(Change detection outputs)
= Beginning of Section =
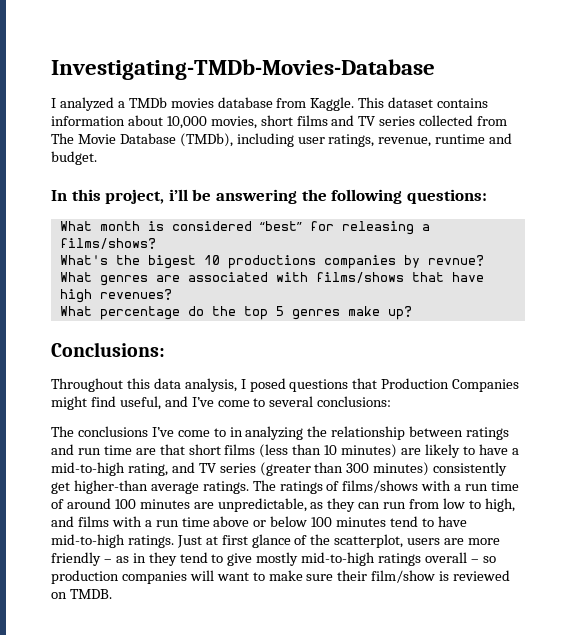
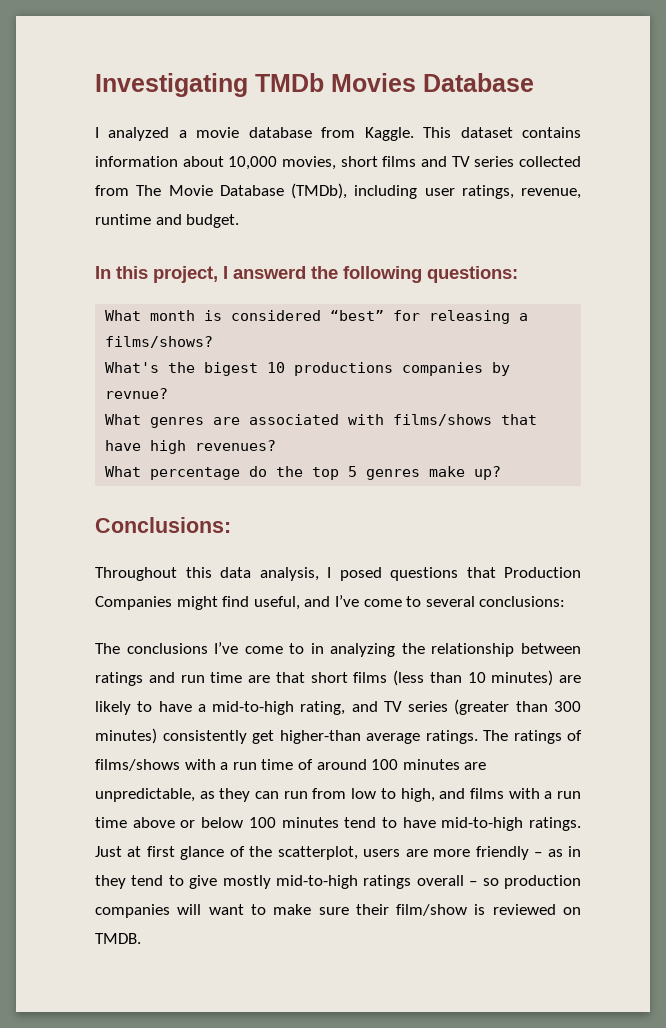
- Investigating-TMDb-Movies-Database
+ Investigating TMDb Movies Database
- I analyzed a TMDb movies database from Kaggle.
+ I analyzed a movie database from Kaggle.
- In this project, i’ll be answering the following questions:
+ In this project, I answerd the following questions:

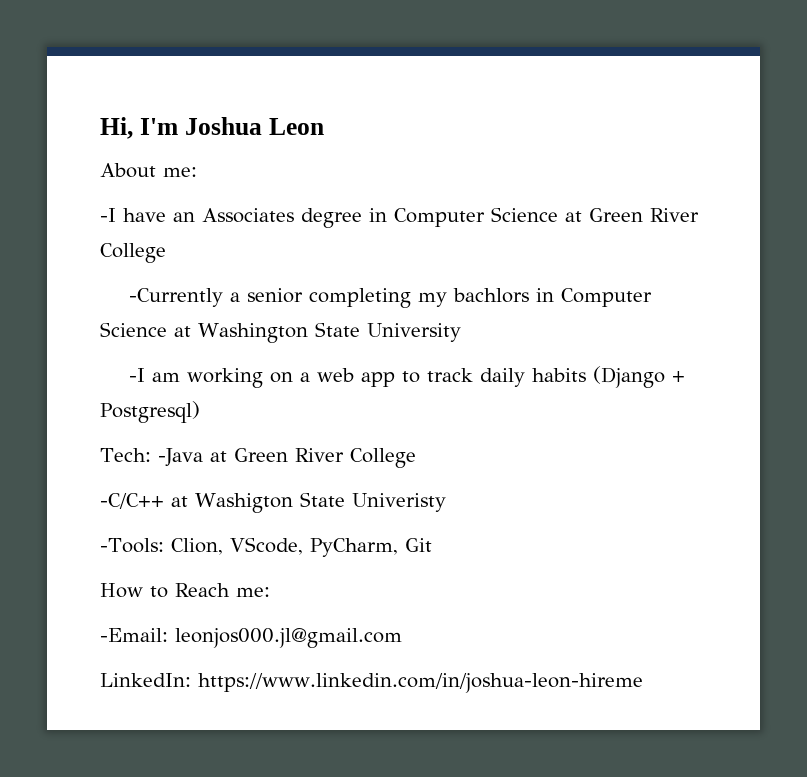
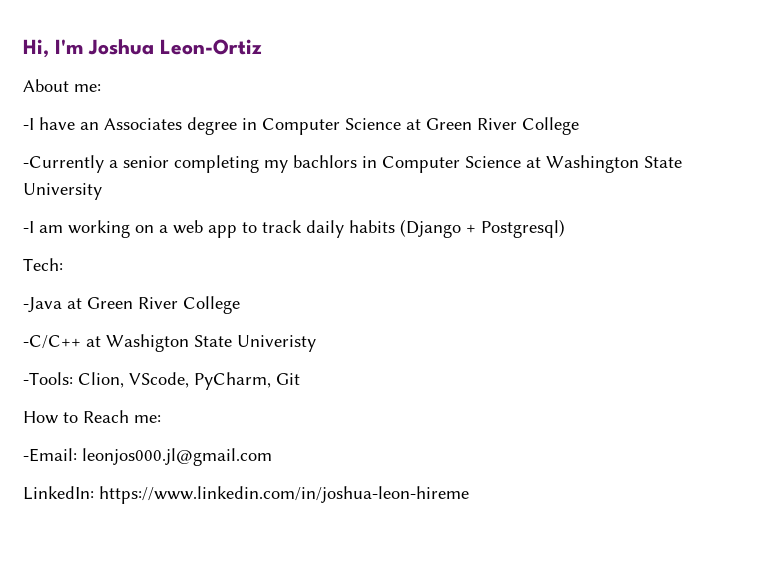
- Hi, I'm Joshua Leon
+ Hi, I'm Joshua Leon-Ortiz
- Tech: -Java at Green River College
+ Tech:
+ -Java at Green River College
= End of Section =
* _Exercise requirements_
What is the number of lines in the records that contain "project"? Answer with it alone.

* _Written reply_
2